"""
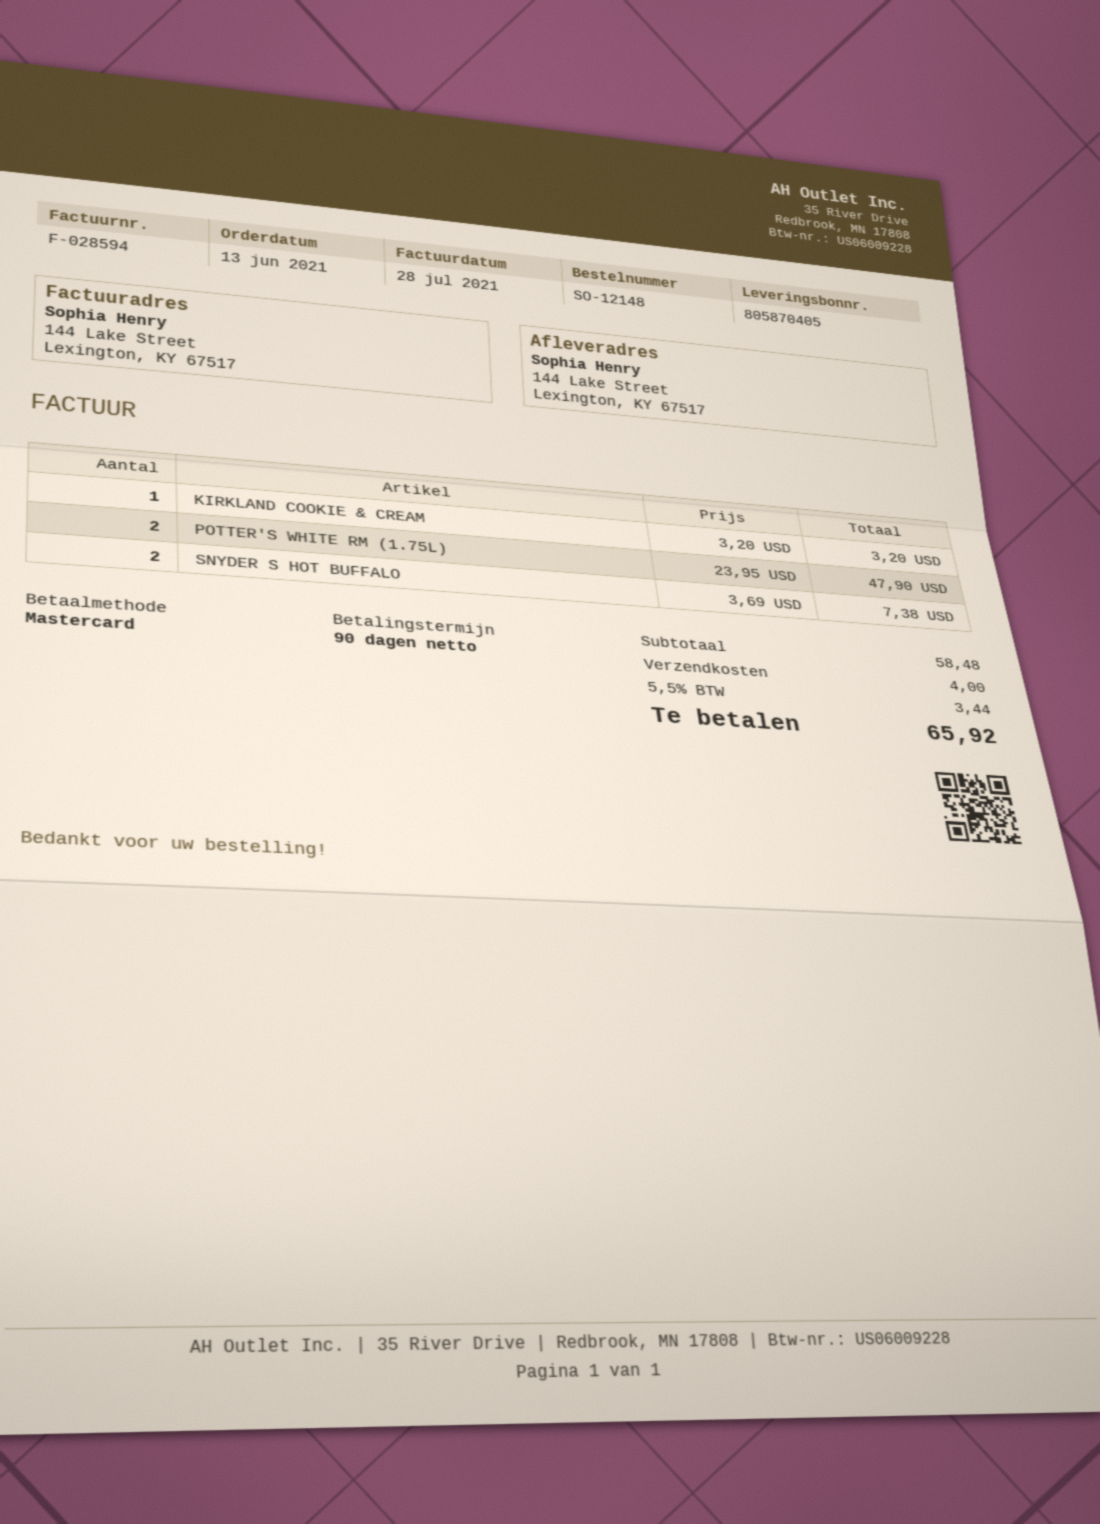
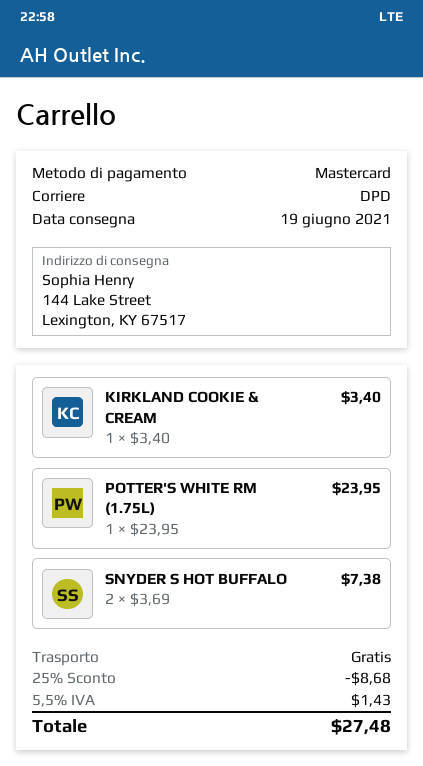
KIRKLAND COOKIE & CREAM: 1 x 3.20 = 3.20 -> 1 x 3.40 = 3.40
POTTER'S WHITE RM (1.75L): 2 x 23.95 = 47.90 -> 1 x 23.95 = 23.95
discount: none -> 25% = 8.68
shipping: 4.00 -> 0.00
tax: 5.5% = 3.44 -> 5.5% = 1.43
total: 65.92 -> 27.48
"""
_TASK INSTRUCTIONS_
Skip the pictures and print each record exactly as it stands.

_RESULT BELOW_
KIRKLAND COOKIE & CREAM: 1 x 3.20 = 3.20 -> 1 x 3.40 = 3.40
POTTER'S WHITE RM (1.75L): 2 x 23.95 = 47.90 -> 1 x 23.95 = 23.95
discount: none -> 25% = 8.68
shipping: 4.00 -> 0.00
tax: 5.5% = 3.44 -> 5.5% = 1.43
total: 65.92 -> 27.48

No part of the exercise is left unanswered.